A la tête pour la troisième fois de l’orchestre de l’Opéra National de Paris, le chef allemand Hartmunt Haenchen mêle le grandiose au mystique, respectant les silences méditatifs de la partition tout comme ses flambées illuminées. Rarement la musique de Wagner a atteint ce degré suprême d’émotion. La distribution des rôles principaux est du même niveau d’excellence : on ne dira jamais assez que Waltraud Meier est la meilleure Kundry qu’on puisse rêver, belle, souple, intelligente, son timbre de mezzo au sommet de son art.
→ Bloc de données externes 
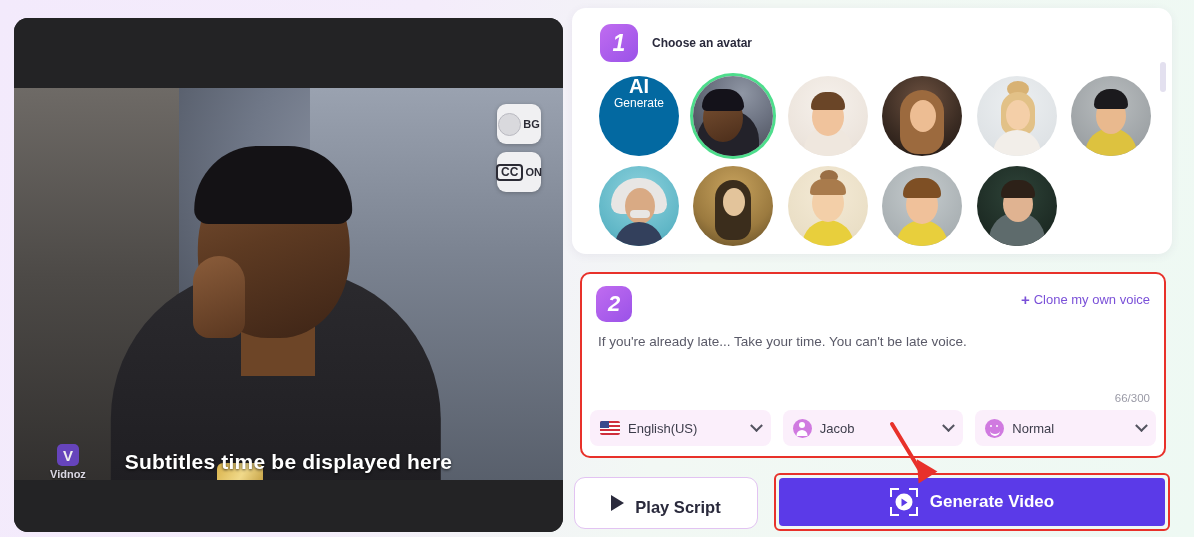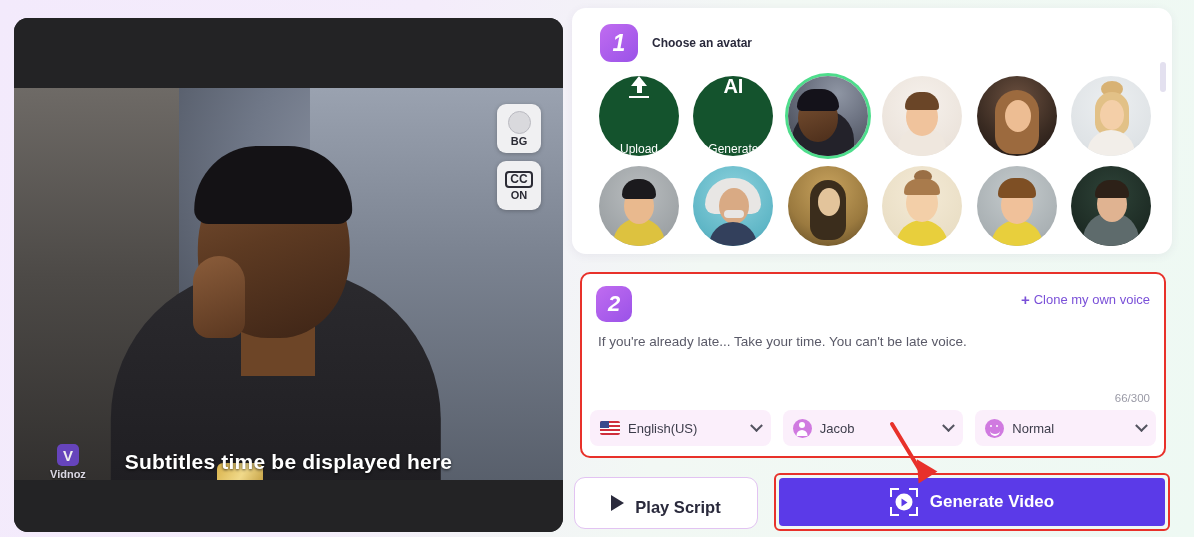"AI" .av-action { background: #14532d -> #0369a1; justify-content: space-between -> flex-start }
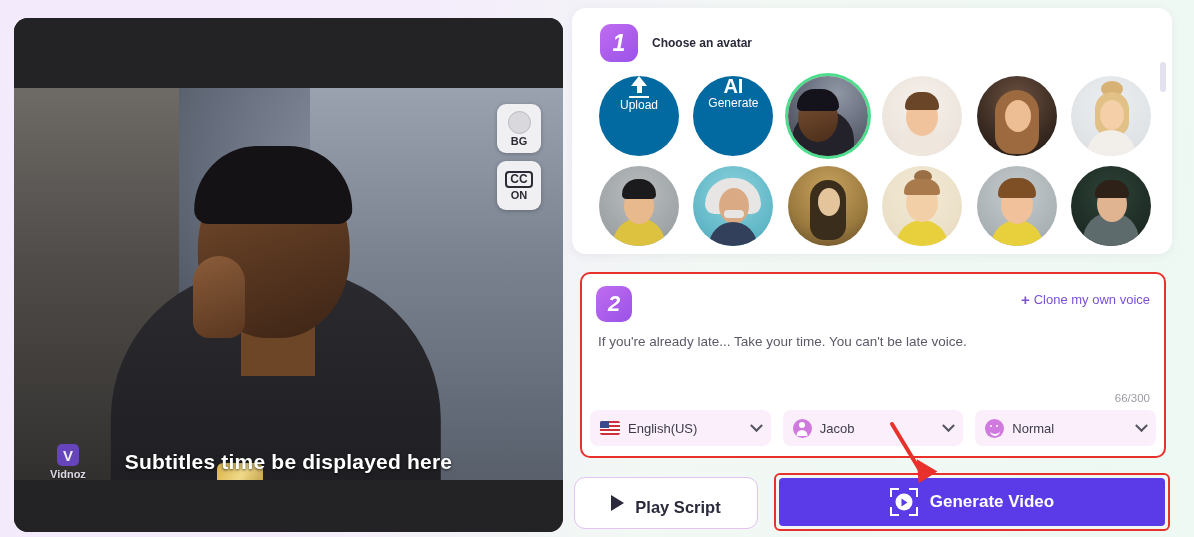"Upload" div.av-cell { html: <div> <div> <div> <div></div> <div></div> <div></div> </div> <div>Upload</div> </div> </div> -> none }
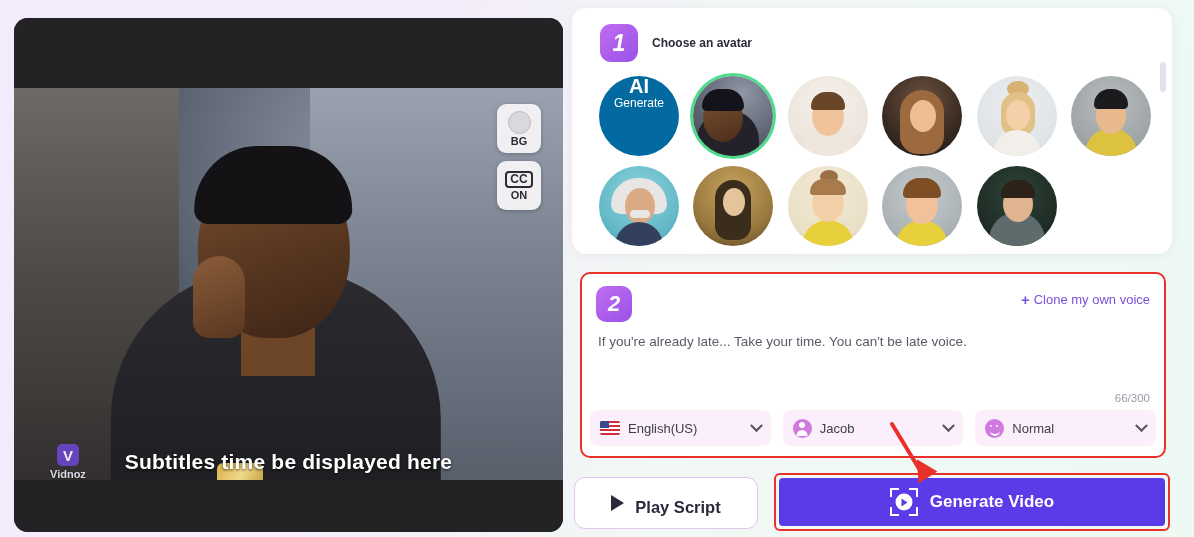"BG" .vtool { flex-direction: column -> row; height: 49px -> 40px }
Franz Joseph Selig reste un Gurnemanz de référence, le russe Evgueny Nikitin se révèle rayonnant en Klingsor machiavélique et le ténor anglais Christopher Ventris, tout en finesse, rend crédible l’impossible héros de la saga wagnérienne.

Parsifal, drame sacré en trois actes, musique et livret de Richard Wagner, orchestre et chœur de l’Opéra National de Paris, direction Hartmunt Haenchen, mise en scène Krzysztof Warlikowski, décors et costumes Malgorazata Szczensniak, lumière Felice Gross, chorégraphie Saar Magal, vidéo Denis Guéguin. Avec Waltraud Meier (et Angela Denoke le 14 mars), Christopher Ventris, Franz Joseph Selig, Evgueny Nikitin, Victor von Halem, Gunnar Gudbjörnsson, Scott Wilde, Adriana Kucerova, Valérie Condoluci, Louise Callinan, Cornelia Oncioiu, Renate Jett.
Opéra Bastille, les 4,7,11,14,17,20,23 mars à 18h.